What is wanted is every line below from the one with "row Burma: none" up to and including the one with "Benin | Calc: 326.0 -> 1,226.0", retyped exactly, pictures excluded, nothing else.

---------- Task input ----------

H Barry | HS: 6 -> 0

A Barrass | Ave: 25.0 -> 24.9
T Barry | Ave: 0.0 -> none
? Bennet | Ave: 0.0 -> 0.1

----------
---------- Task input ----------

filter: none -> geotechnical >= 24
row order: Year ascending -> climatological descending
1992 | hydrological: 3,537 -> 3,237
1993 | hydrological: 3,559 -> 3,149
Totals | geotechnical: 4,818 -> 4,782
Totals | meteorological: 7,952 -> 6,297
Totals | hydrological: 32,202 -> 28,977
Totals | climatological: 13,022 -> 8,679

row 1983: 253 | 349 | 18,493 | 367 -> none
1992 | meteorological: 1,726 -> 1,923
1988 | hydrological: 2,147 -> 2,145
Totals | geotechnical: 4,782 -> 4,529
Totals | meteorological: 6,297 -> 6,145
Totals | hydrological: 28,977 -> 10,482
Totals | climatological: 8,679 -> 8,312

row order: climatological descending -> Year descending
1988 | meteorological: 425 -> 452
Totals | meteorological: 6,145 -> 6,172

----------
---------- Task input ----------

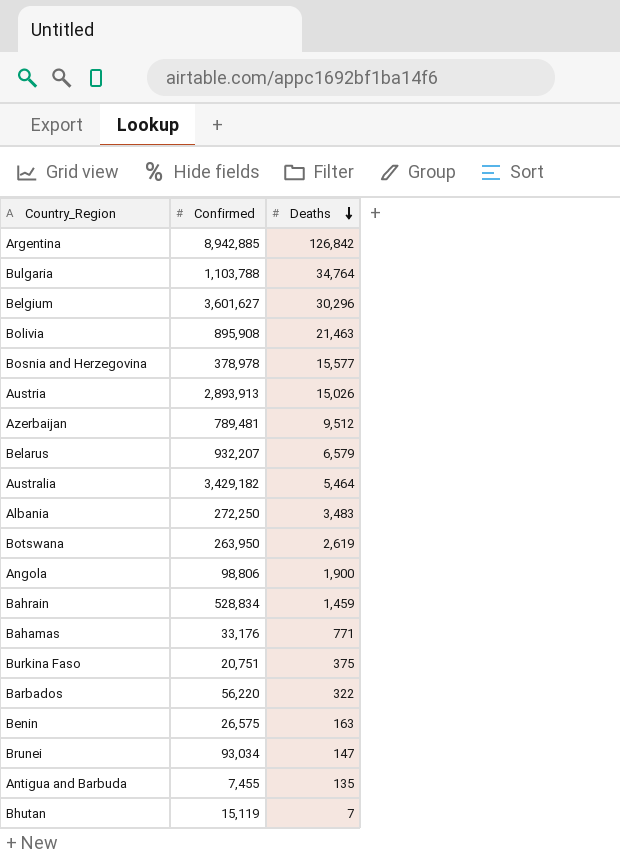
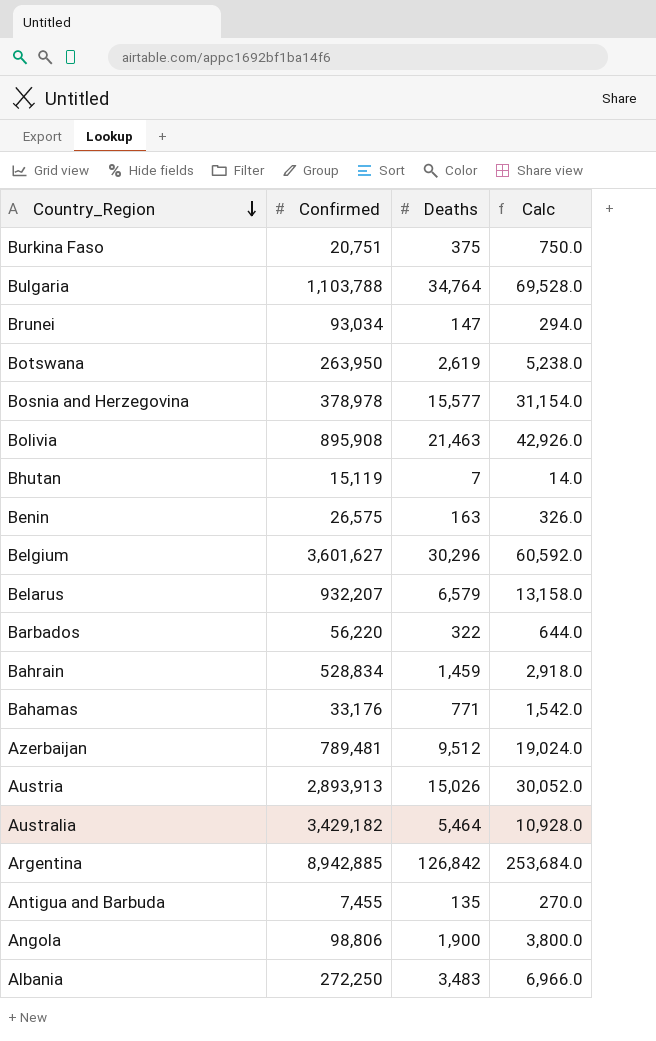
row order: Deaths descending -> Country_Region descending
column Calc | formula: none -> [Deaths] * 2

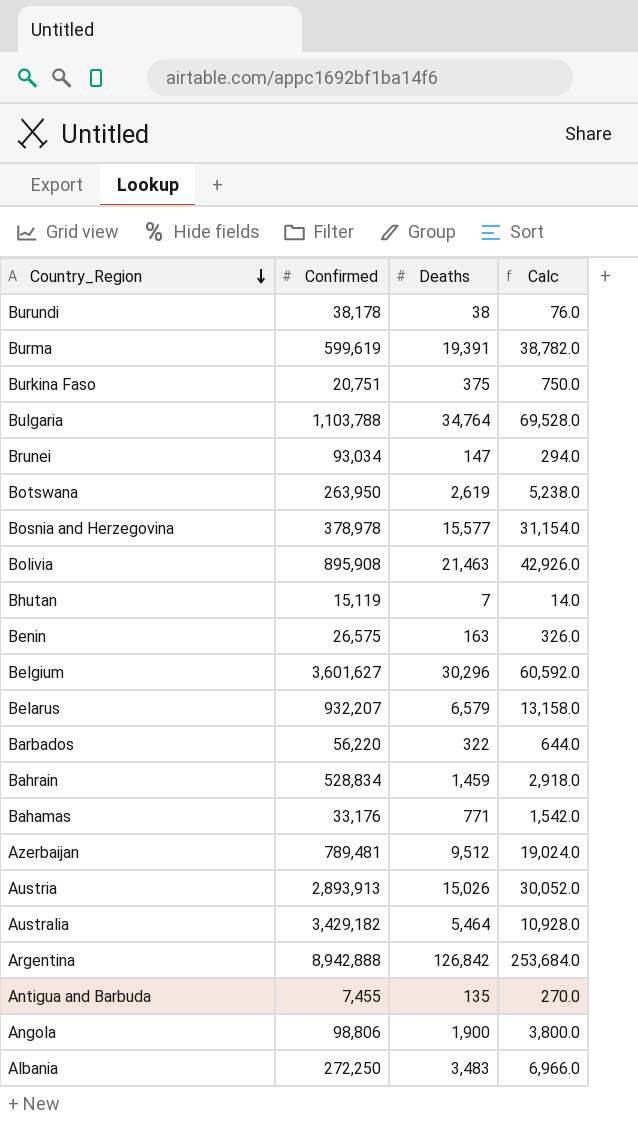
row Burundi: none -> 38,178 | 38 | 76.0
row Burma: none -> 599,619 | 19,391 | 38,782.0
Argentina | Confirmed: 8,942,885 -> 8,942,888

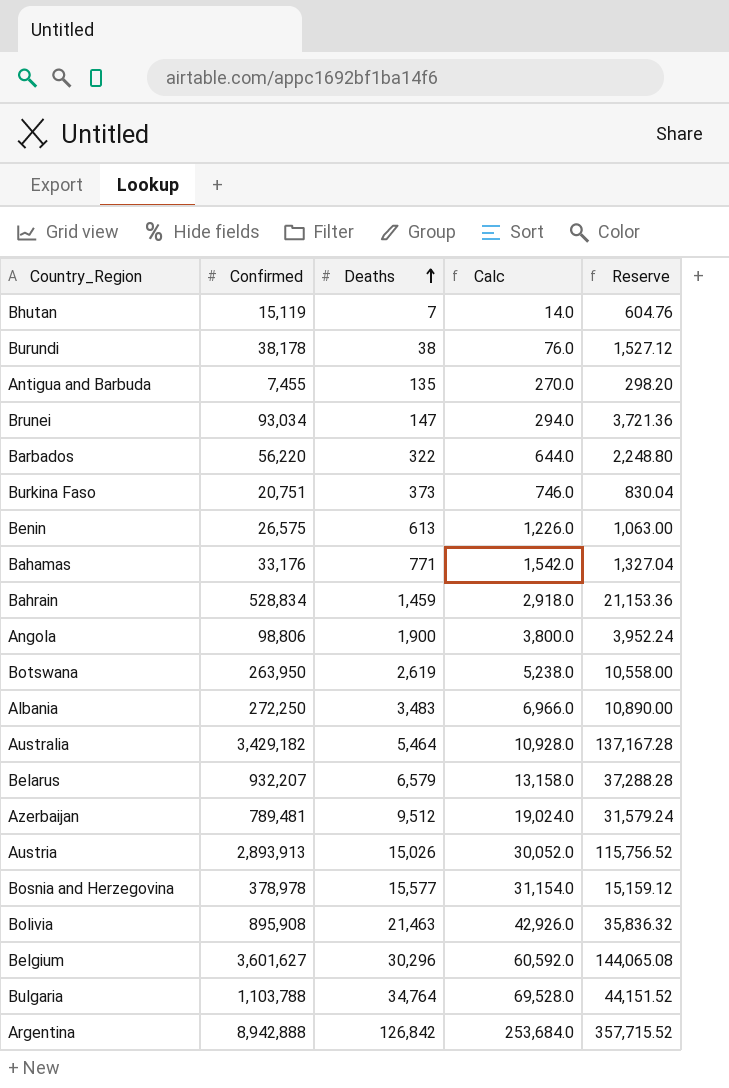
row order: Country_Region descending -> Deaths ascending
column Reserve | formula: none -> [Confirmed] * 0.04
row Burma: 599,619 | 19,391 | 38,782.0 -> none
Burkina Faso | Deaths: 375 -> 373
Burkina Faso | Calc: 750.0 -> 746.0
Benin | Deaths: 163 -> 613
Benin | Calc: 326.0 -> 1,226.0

----------

» Response area:
row Burma: none -> 599,619 | 19,391 | 38,782.0
Argentina | Confirmed: 8,942,885 -> 8,942,888

row order: Country_Region descending -> Deaths ascending
column Reserve | formula: none -> [Confirmed] * 0.04
row Burma: 599,619 | 19,391 | 38,782.0 -> none
Burkina Faso | Deaths: 375 -> 373
Burkina Faso | Calc: 750.0 -> 746.0
Benin | Deaths: 163 -> 613
Benin | Calc: 326.0 -> 1,226.0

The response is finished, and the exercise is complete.